* _About this task_: From the entries below, please gather each line containing the string "none".

*** Data under study Section Begins ***

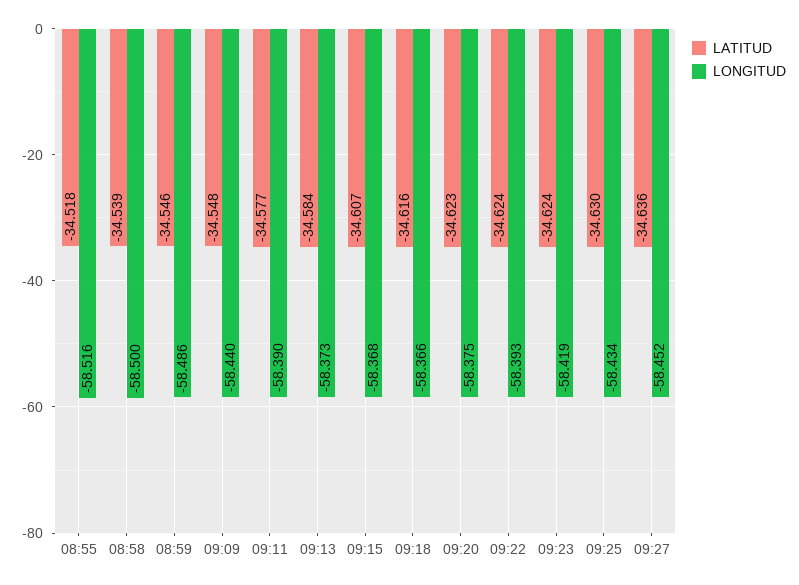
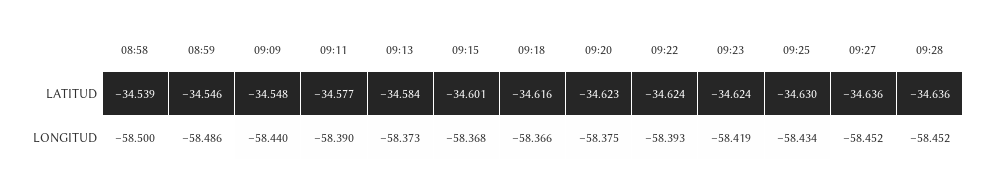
LATITUD, 08:55: -34.518 -> none
LONGITUD, 08:55: -58.516 -> none
LATITUD, 09:15: -34.607 -> -34.601
LATITUD, 09:28: none -> -34.636
LONGITUD, 09:28: none -> -58.452

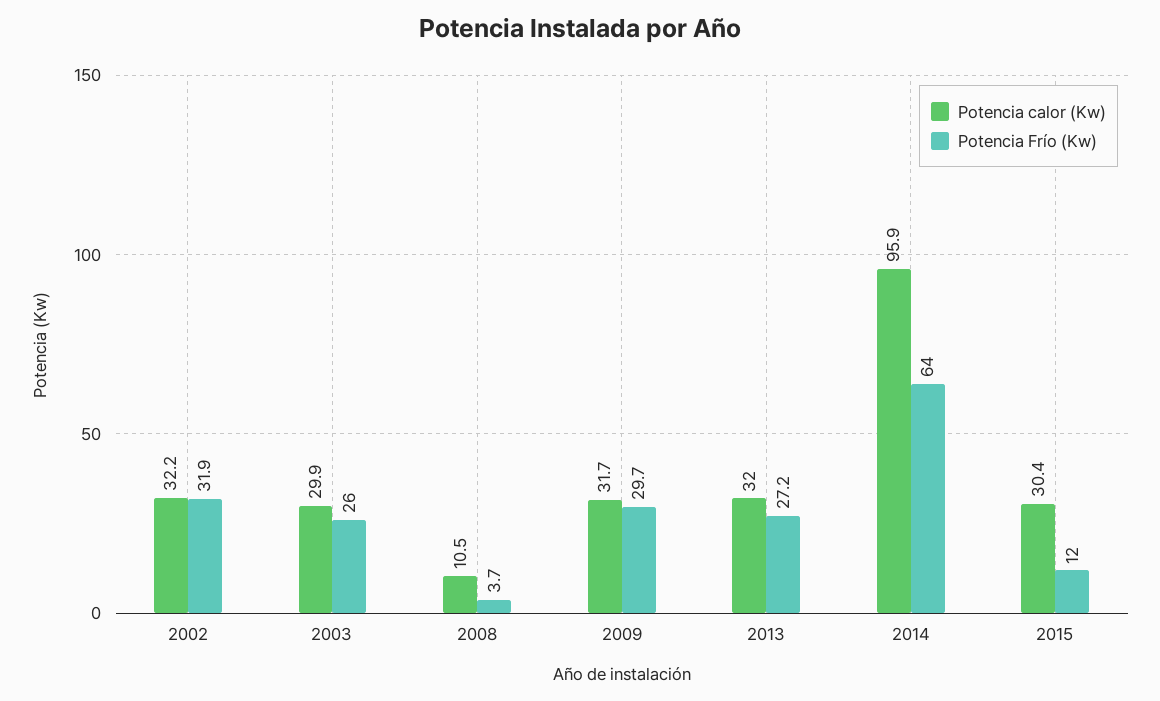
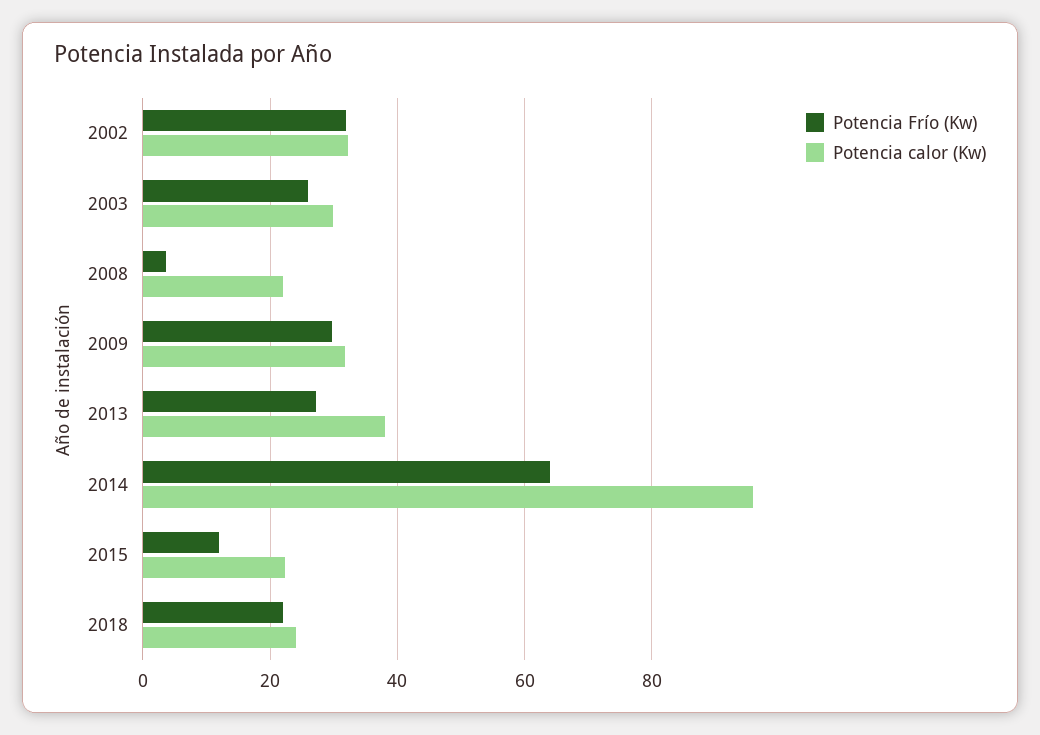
Potencia calor (Kw), 2008: 10.5 -> 22
Potencia calor (Kw), 2013: 32 -> 38
Potencia calor (Kw), 2015: 30.4 -> 22
Potencia Frío (Kw), 2018: none -> 22
Potencia calor (Kw), 2018: none -> 24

*** Data under study Section Ends ***

* _Written response_:
LATITUD, 08:55: -34.518 -> none
LONGITUD, 08:55: -58.516 -> none
LATITUD, 09:28: none -> -34.636
LONGITUD, 09:28: none -> -58.452
Potencia Frío (Kw), 2018: none -> 22
Potencia calor (Kw), 2018: none -> 24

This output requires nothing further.